L’A. si pone in ascolto di questa vicenda biblica assaporandone tutto il valore teologico e antropologico, e trasformandolo in un’occasione di contemplazione spirituale e crescita umana più che di esercizio esegetico.
Seguendo progressivamente il dramma dei figli di Giacobbe, il volumetto si sofferma, in un primo tempo, sulla necessità di compiere passi nel buio: il piccolo Giuseppe, destinatario di doni divini, non ha ancora la maturità e l’esperienza necessarie per utilizzarli nella giusta direzione, quella che fa crescere sé stesso e le relazioni intorno a sé. Negli indizi narrativi spesso fugaci ma significativi presenti nel testo ispirato, don Enzo ha saputo cogliere il tragitto necessario che Dio (personaggio silenzioso e nascosto, ma determinante, come nella storia di ogni credente) fa fare a Giuseppe, nel buio della sua illusione di grandezza («Molto spesso non vediamo le cose come sono, ma le vediamo come siamo», p. 16), generatrice di invidia e vendetta da parte dei fratelli, poi, passando per le tenebre del pozzo, dell’esilio, delle prigioni.

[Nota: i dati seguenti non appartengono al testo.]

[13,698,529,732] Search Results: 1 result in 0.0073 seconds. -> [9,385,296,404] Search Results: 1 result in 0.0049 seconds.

Attraverso la personale kenosi di Giuseppe si è accompagnati spiritualmente sulla strada necessaria dell’abbassamento e della prova, che può portare a rileggere noi stessi in verità e a maturare un rapporto reale, non falsato, con gli altri e con le situazioni della vita (virtù che l’A. delinea come «lungi-miranza», capacità di «vedere lungo»).

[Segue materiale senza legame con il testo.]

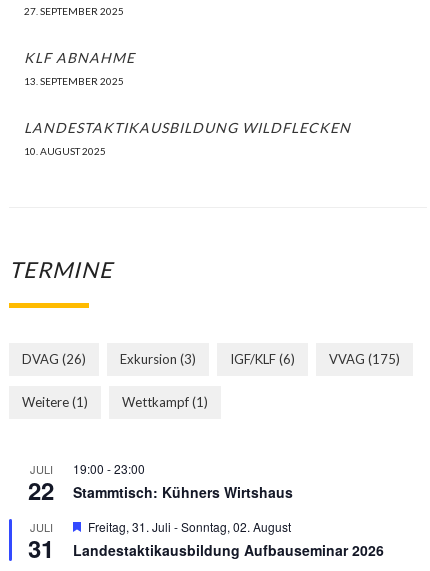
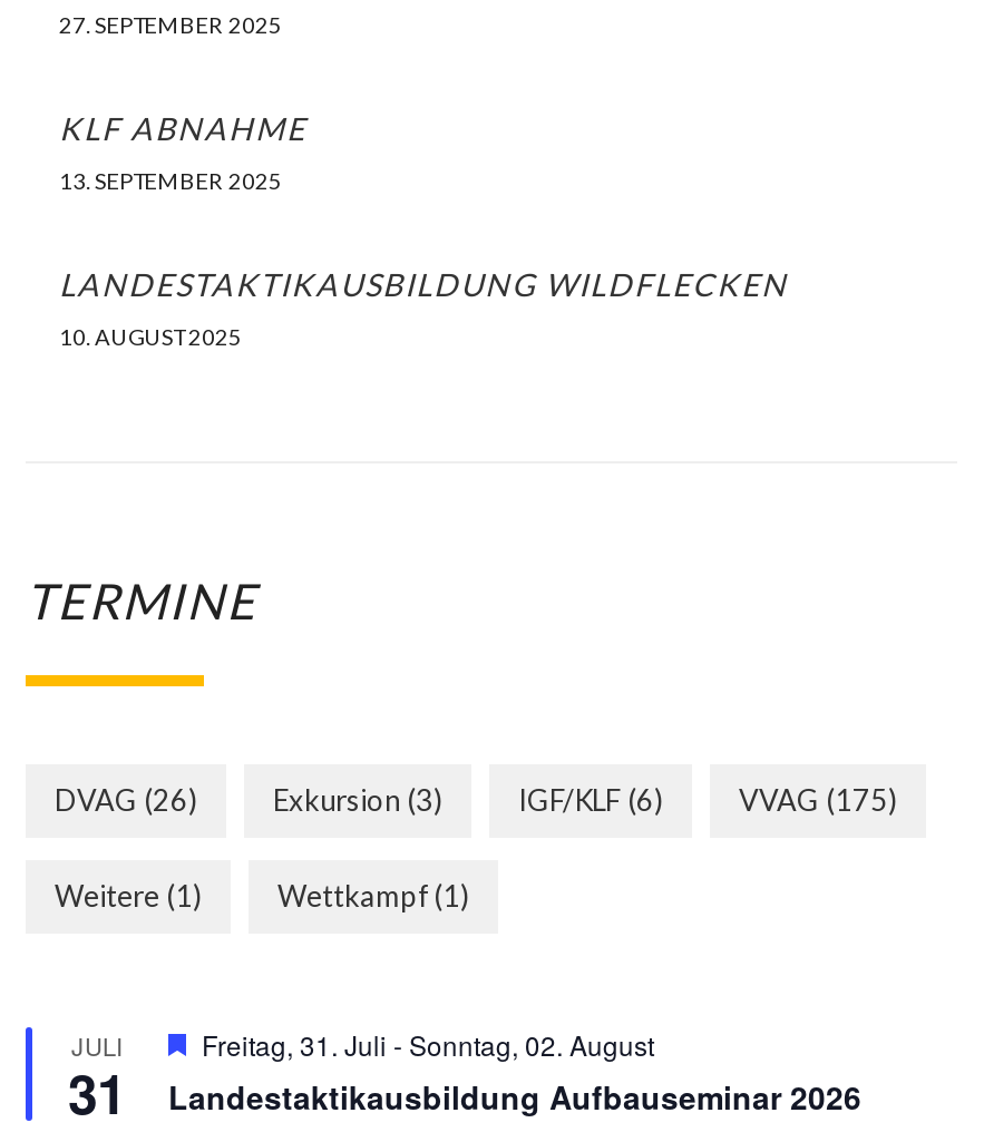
[30,460,293,535] 19:00 - 23:00 | Stammtisch: Kühners Wirtshaus | JULI -> none
[28,473,54,507] 22 -> none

Questa resilienza di Giuseppe nelle difficoltà e l’occasione da lui colta di imparare dai momenti di tenebra, spesso segnati da un silenzio che ammaestra, fanno in realtà la sua fortuna e la sua realizzazione: la posizione a cui la Provvidenza lo innalza nel regno d’Egitto gli permetterà di rileggere e risanare la sua vicenda familiare, nel momento in cui i fratelli si presenteranno per chiedergli aiuto. Il passaggio dalle tenebre alla luce, dalla disillusione alla realtà, dai propri sogni autoriferiti al «sogno» di Dio e con Dio, permette a Giuseppe di vestire i panni della vera diplomazia per aiutare i fratelli a fare lo stesso cammino, per ricondurli al proprio cuore e dunque ristabilire la fraternità perduta e ferita. È in questa prospettiva pedagogica che è comprensibile l’uso della «finzione»: un mascheramento propedeutico (quello orchestrato a più riprese da Giuseppe) «per non fingere più», ovvero finalizzato a portare in piena luce la verità della fraternità, le ferite causate alla comunicazione, la bellezza del ritrovarsi insieme nonostante il male subìto e procurato.
Questo libro offre un efficace itinerario spirituale: l’A., spesso profondamente coinvolto, anche nella scrittura, nelle meditazioni che propone al lettore, lo conduce alla necessità di rileggere nella propria vita la presenza di Dio e degli altri, e di ricostruire i ponti che ci mettono in comunicazione, riportandoci alla bellezza della vita.